-------- Input records --------
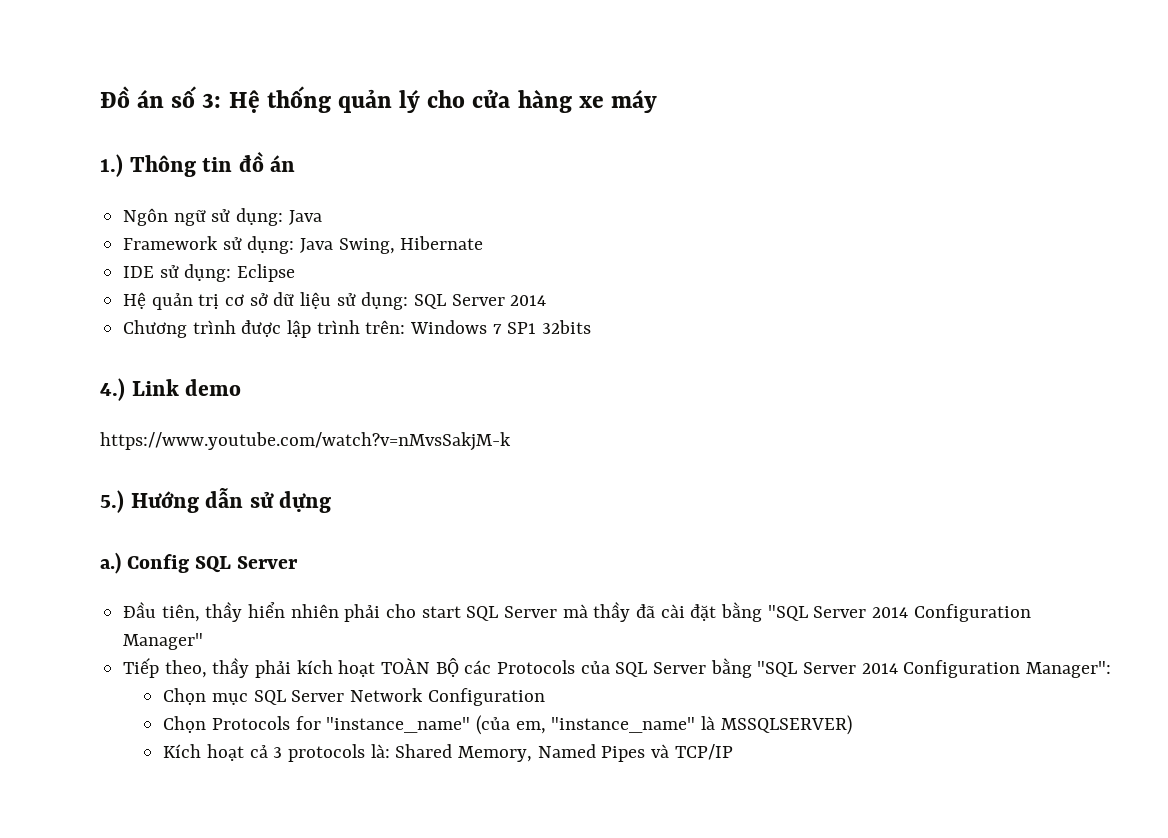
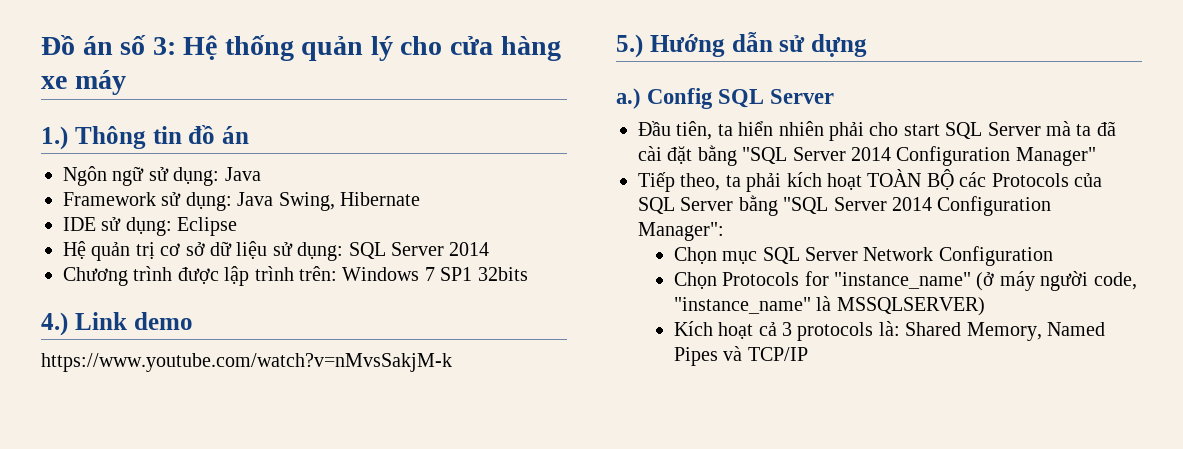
- Đầu tiên, thầy hiển nhiên phải cho start SQL Server mà thầy đã cài đặt bằng "SQL Server 2014 Configuration Manager"
+ Đầu tiên, ta hiển nhiên phải cho start SQL Server mà ta đã cài đặt bằng "SQL Server 2014 Configuration Manager"
- Tiếp theo, thầy phải kích hoạt TOÀN BỘ các Protocols của SQL Server bằng "SQL Server 2014 Configuration Manager":
+ Tiếp theo, ta phải kích hoạt TOÀN BỘ các Protocols của SQL Server bằng "SQL Server 2014 Configuration Manager":
- Chọn Protocols for "instance_name" (của em, "instance_name" là MSSQLSERVER)
+ Chọn Protocols for "instance_name" (ở máy người code, "instance_name" là MSSQLSERVER)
--------
- Task item: Repeat the entries exactly. Any picture is to be left out.

- Solution for this task:
- Đầu tiên, thầy hiển nhiên phải cho start SQL Server mà thầy đã cài đặt bằng "SQL Server 2014 Configuration Manager"
+ Đầu tiên, ta hiển nhiên phải cho start SQL Server mà ta đã cài đặt bằng "SQL Server 2014 Configuration Manager"
- Tiếp theo, thầy phải kích hoạt TOÀN BỘ các Protocols của SQL Server bằng "SQL Server 2014 Configuration Manager":
+ Tiếp theo, ta phải kích hoạt TOÀN BỘ các Protocols của SQL Server bằng "SQL Server 2014 Configuration Manager":
- Chọn Protocols for "instance_name" (của em, "instance_name" là MSSQLSERVER)
+ Chọn Protocols for "instance_name" (ở máy người code, "instance_name" là MSSQLSERVER)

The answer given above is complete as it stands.